Cover of The Happiness of Making Books.  Leonardo Sciascia', by Leonardo Sciascia

This book reveals not only the amazing diligence of the Sicilian author in the task of reviewing and promoting a book, but above all an intellectual world without borders. Review by Javier Aparicio Maydeu.

cover of the book

The author of the harsh socio-political panopticon of “Patria” dares to tell the tragedy of terrorism with satirical humor. Review by Domingo Ródenas de Moya.

Cover of the book

A broadly autobiographical novel with a narrator shaped by the mother’s emotional absence during childhood. Criticism of Carlos Pardo.

cover of Nestor Sanchez.  Enlightened Behavior”, by Jorge Antolín

An essay tells of the life and work of the author of “Nosotros dos”, who was always ready for relentless discussions and broke all red lines of living together. Criticism of J. Ernesto Ayala-Dip

Cover of 'Anoxia' by Miguel Ángel Hernández.

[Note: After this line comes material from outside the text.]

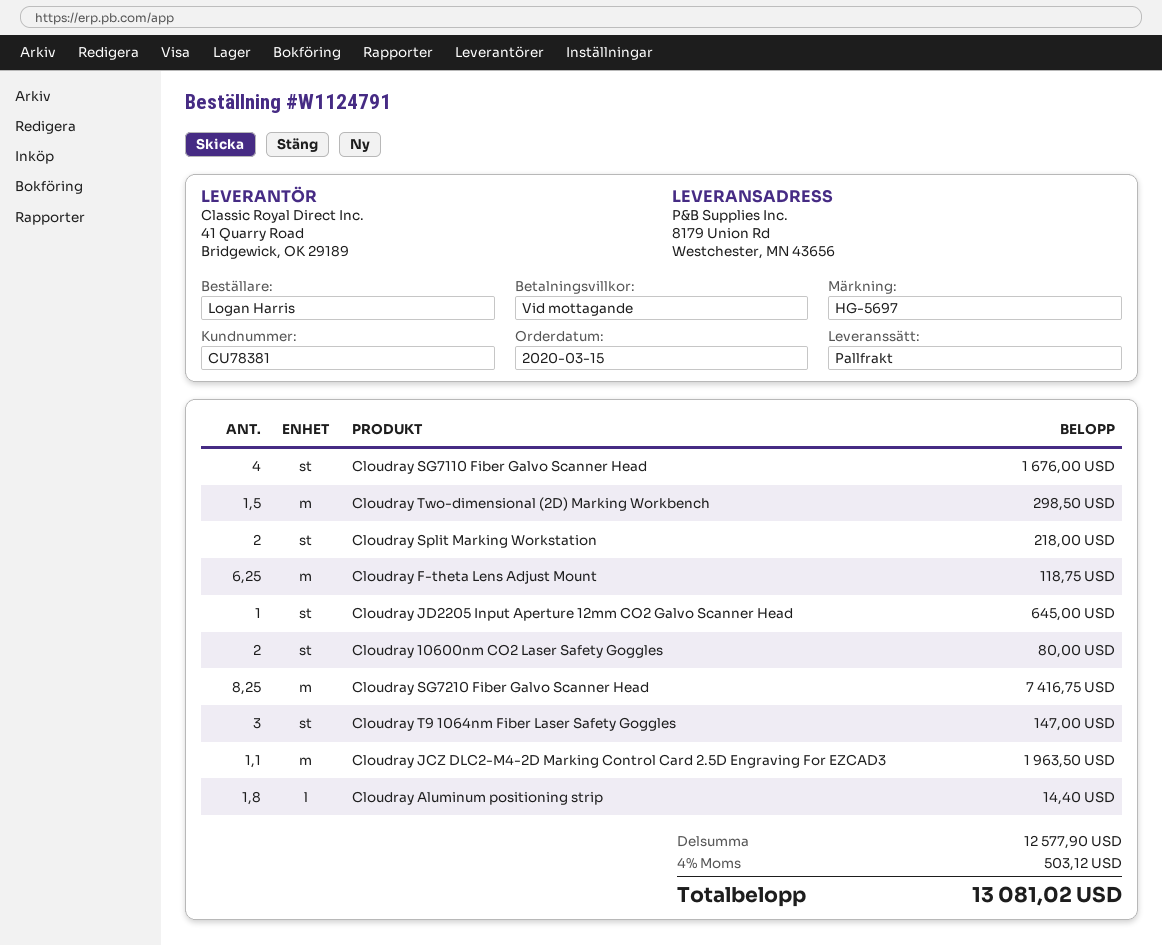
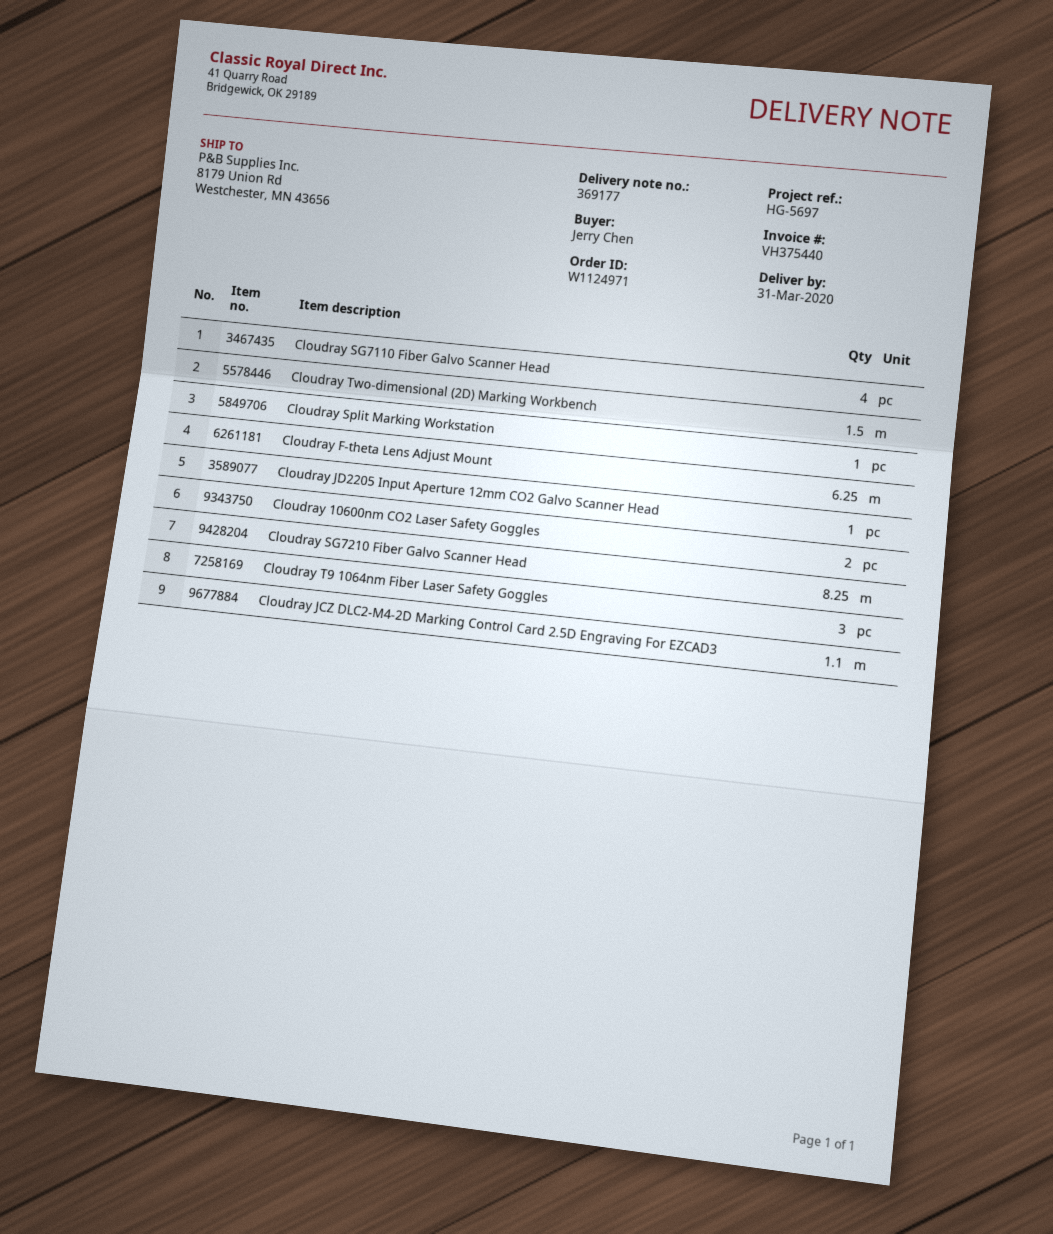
order number: W1124791 -> W1124971
ordered by: Logan Harris -> Jerry Chen
Cloudray Split Marking Workstation: 2 -> 1
Cloudray Aluminum positioning strip: 1.8 -> none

An unlikely friendship and a somewhat morbid interest in photography are at the heart of Miguel Ángel Hernández’s latest novel. Criticism of Ana Rodríguez Fischer.

Cover of Miguel Primo de Rivera.  Dictatorship, Populism and Nation”, by Alejandro Quiroga

This biography recreates the character of the putschist and defines his regime as corrupt, repressive and close to fascism. Review by Jordi Canal.

Cover of The Ambiguous Word  Intellectuals in Spain (1889-2019)”, by David Jiménez Torres

An exploration of how the term has been redefined in more than 130 years: from the ’98 generation to the position towards ETA. Review by Jordi Amat.